++++ Input records
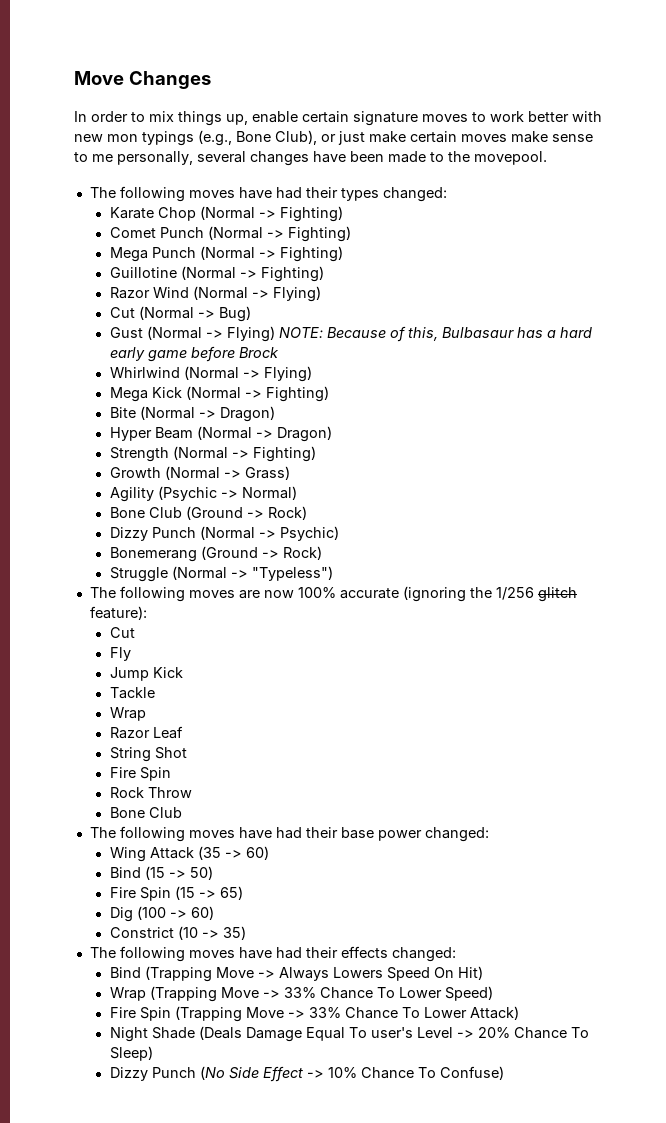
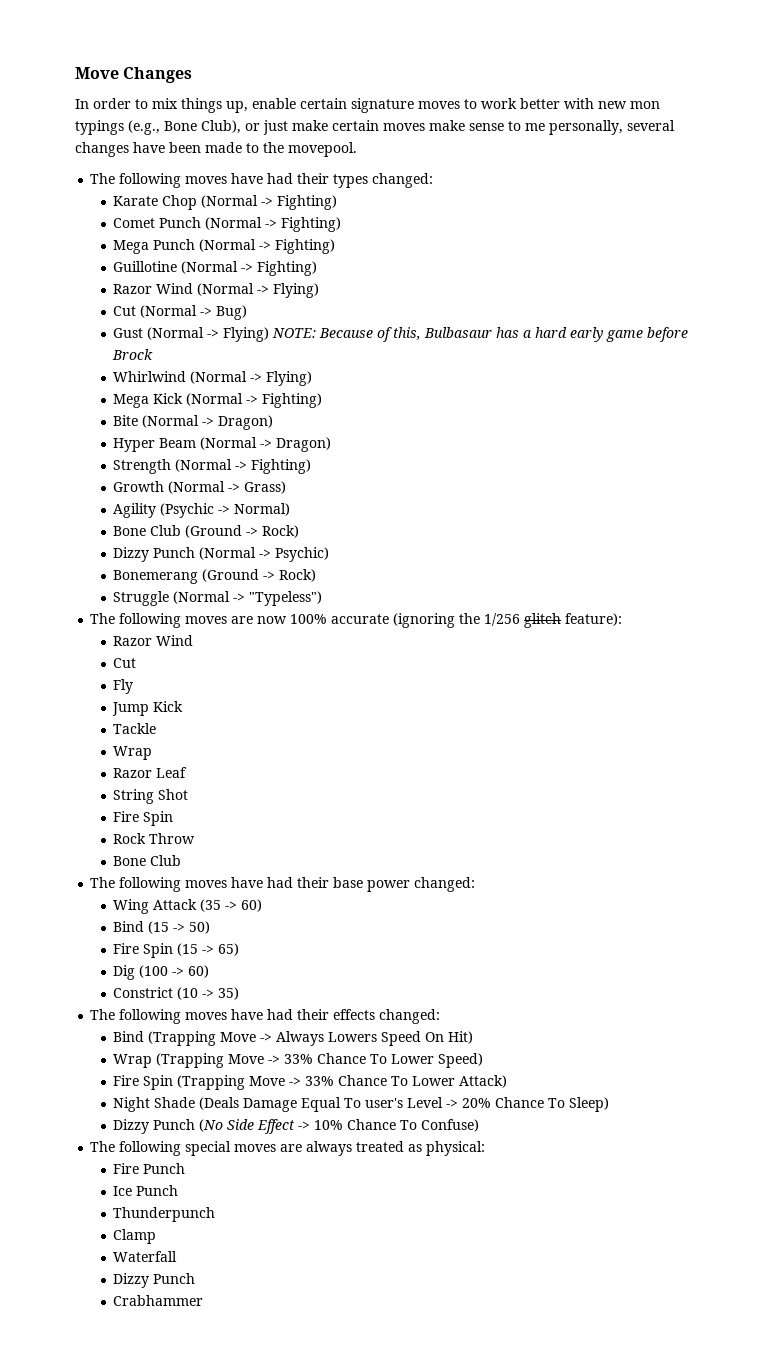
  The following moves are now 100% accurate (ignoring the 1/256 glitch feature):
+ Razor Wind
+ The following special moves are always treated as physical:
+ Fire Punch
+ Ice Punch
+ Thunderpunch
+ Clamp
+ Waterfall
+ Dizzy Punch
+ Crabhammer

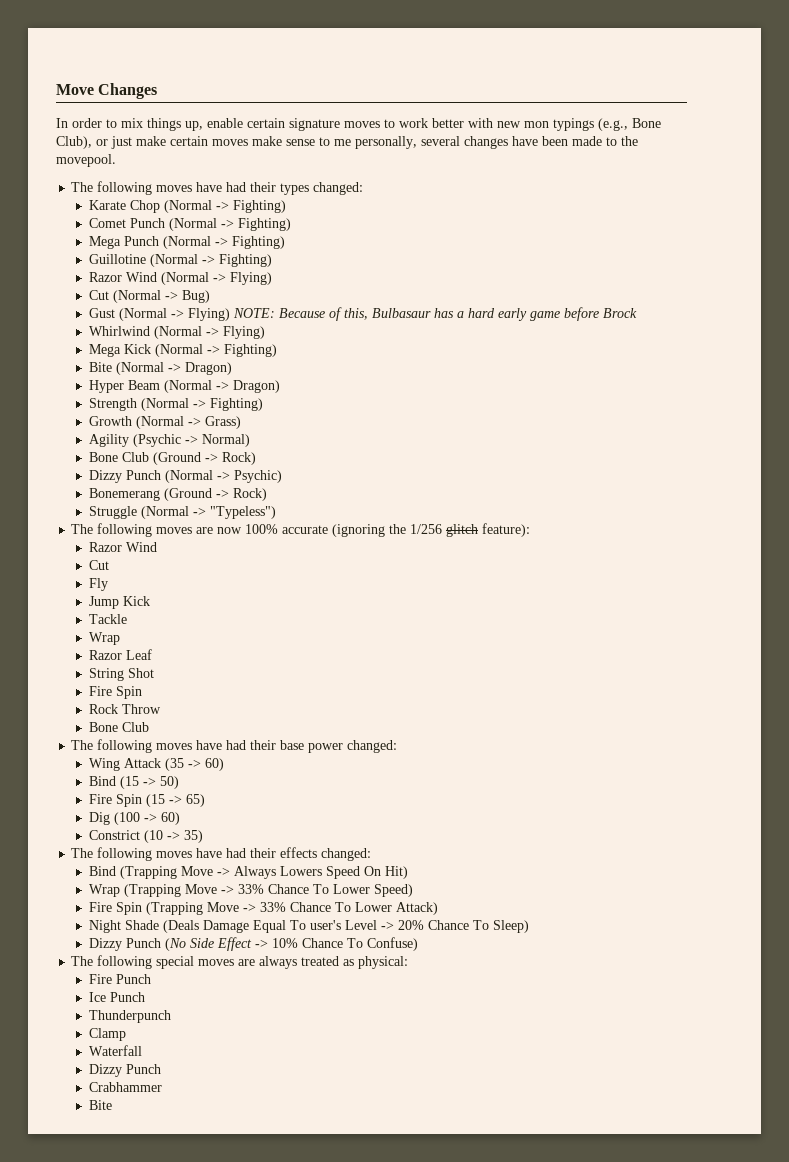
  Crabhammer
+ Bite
++++++++
• **Exercise prompt**
Each line above that contains the word "following" must be copied.

• **Solution to this problem**
  The following moves are now 100% accurate (ignoring the 1/256 glitch feature):
+ The following special moves are always treated as physical:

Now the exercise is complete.